Open rljacob opened 2 years ago
Hmm, I'm not familiar with the land model and I don't have access to Chrysalis. Looks like we might have gotten a text format issue when specifying initial conditions for ELM?
I've been running the TSC test on Anvil (but TSC.ne4_ne4.F2010-CICE) without any trouble. I just ran this exact test (TSC.ne4_oQU240.F2010) on Chrysalis, via "create_test" at the command line and reproduced this error.

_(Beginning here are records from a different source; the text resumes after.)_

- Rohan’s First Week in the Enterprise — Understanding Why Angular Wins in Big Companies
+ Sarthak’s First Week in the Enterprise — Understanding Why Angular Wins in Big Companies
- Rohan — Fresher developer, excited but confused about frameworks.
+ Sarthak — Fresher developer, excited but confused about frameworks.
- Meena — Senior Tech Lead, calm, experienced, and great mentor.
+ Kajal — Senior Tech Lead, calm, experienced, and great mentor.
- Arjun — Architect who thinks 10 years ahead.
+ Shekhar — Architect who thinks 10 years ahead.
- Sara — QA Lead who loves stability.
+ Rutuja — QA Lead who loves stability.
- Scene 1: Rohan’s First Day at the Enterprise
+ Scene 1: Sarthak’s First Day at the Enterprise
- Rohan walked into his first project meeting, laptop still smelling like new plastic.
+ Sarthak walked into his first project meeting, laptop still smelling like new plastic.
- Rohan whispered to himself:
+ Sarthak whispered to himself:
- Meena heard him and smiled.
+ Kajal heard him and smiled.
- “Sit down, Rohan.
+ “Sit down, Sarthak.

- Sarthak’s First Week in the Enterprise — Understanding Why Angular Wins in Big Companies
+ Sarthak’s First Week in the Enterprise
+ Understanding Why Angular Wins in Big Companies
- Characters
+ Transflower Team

for this test, the tsc.py script is creating user_nleam* files (one for each instance). For some reason with this particular grid/compset, the files look like this: (extraneous characters, "he form of" are added to the file):
finidat = '/lcrc/group/e3sm/data/inputdata/lnd/clm2/initdata/ne4_oQU240_v2_init/20210915.v2.ne4_oQU240.F2010.elm.r.0002-12-01-00000.nc'
dtime = 2
he form of
! namelist_var = new_namelist_value
!
! Include namelist variables for drv_flds_in ONLY if -megan and/or -drydep options
! are set in the CLM_NAMELIST_OPTS env variable.
!
The run last night has a different error:
2022-07-20 05:11:07: Exception during BASELINE:
ufunc 'isfinite' not supported for the input types, and the inputs could not be safely coerced to any supported types according to the casting rule ''safe''
multiprocessing.pool.RemoteTraceback:
This seems to be a strange file writing glitch on chrysalis. The user_nlelm???? (multi-instance user_nl_elm files) get corrupted during the run stage, by the TSC python code, tsc.py.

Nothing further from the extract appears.